# [EXERCISE BRIEF]
The records below are to be restated word for word, with their images omitted.

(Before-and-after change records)
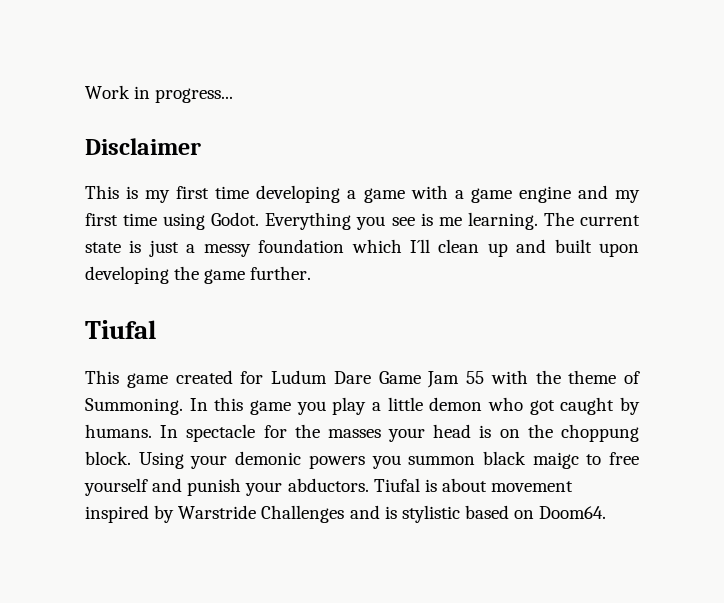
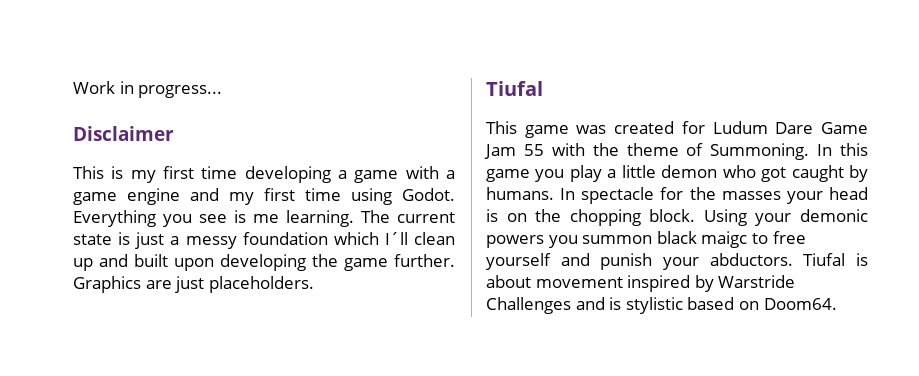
+ Graphics are just placeholders.
- This game created for Ludum Dare Game Jam 55 with the theme of Summoning.
+ This game was created for Ludum Dare Game Jam 55 with the theme of Summoning.
- In spectacle for the masses your head is on the choppung block.
+ In spectacle for the masses your head is on the chopping block.

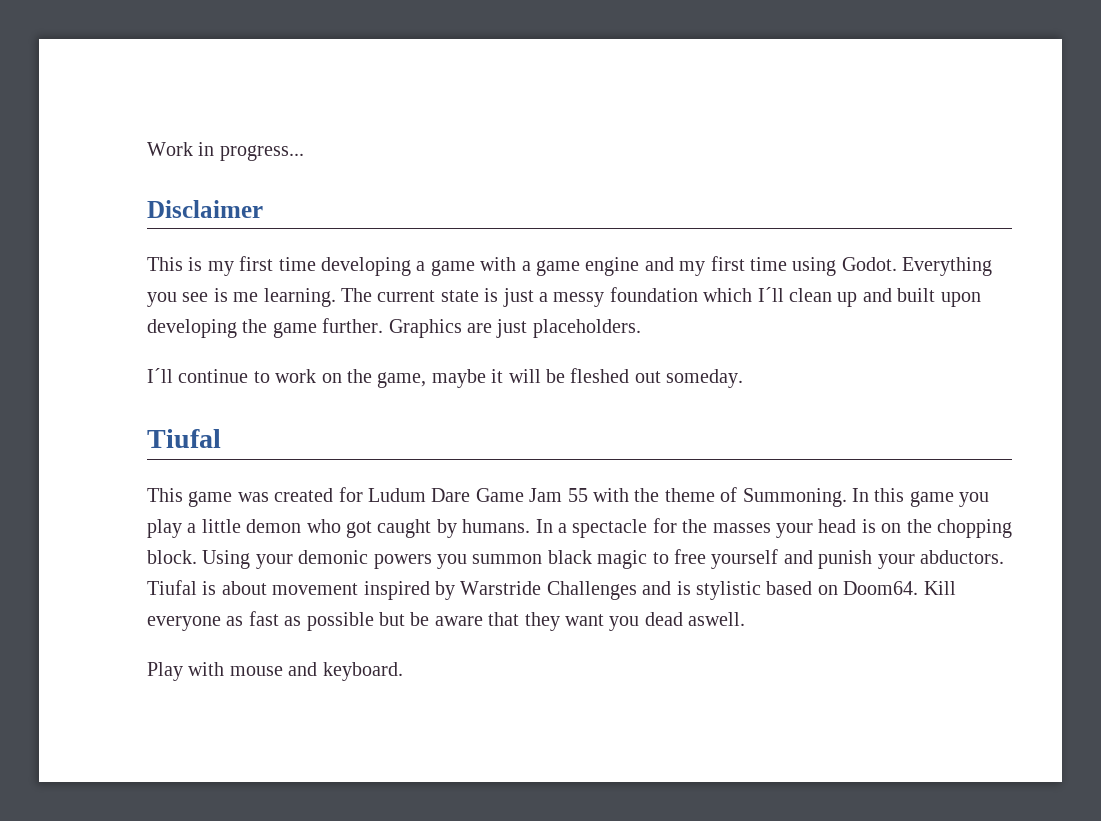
+ I´ll continue to work on the game, maybe it will be fleshed out someday.
- In spectacle for the masses your head is on the chopping block.
+ In a spectacle for the masses your head is on the chopping block.
- Using your demonic powers you summon black maigc to free yourself and punish your abductors.
+ Using your demonic powers you summon black magic to free yourself and punish your abductors.
+ Kill everyone as fast as possible but be aware that they want you dead aswell.
+ Play with mouse and keyboard.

# [ANSWER FOR THE TASK]
+ Graphics are just placeholders.
- This game created for Ludum Dare Game Jam 55 with the theme of Summoning.
+ This game was created for Ludum Dare Game Jam 55 with the theme of Summoning.
- In spectacle for the masses your head is on the choppung block.
+ In spectacle for the masses your head is on the chopping block.

+ I´ll continue to work on the game, maybe it will be fleshed out someday.
- In spectacle for the masses your head is on the chopping block.
+ In a spectacle for the masses your head is on the chopping block.
- Using your demonic powers you summon black maigc to free yourself and punish your abductors.
+ Using your demonic powers you summon black magic to free yourself and punish your abductors.
+ Kill everyone as fast as possible but be aware that they want you dead aswell.
+ Play with mouse and keyboard.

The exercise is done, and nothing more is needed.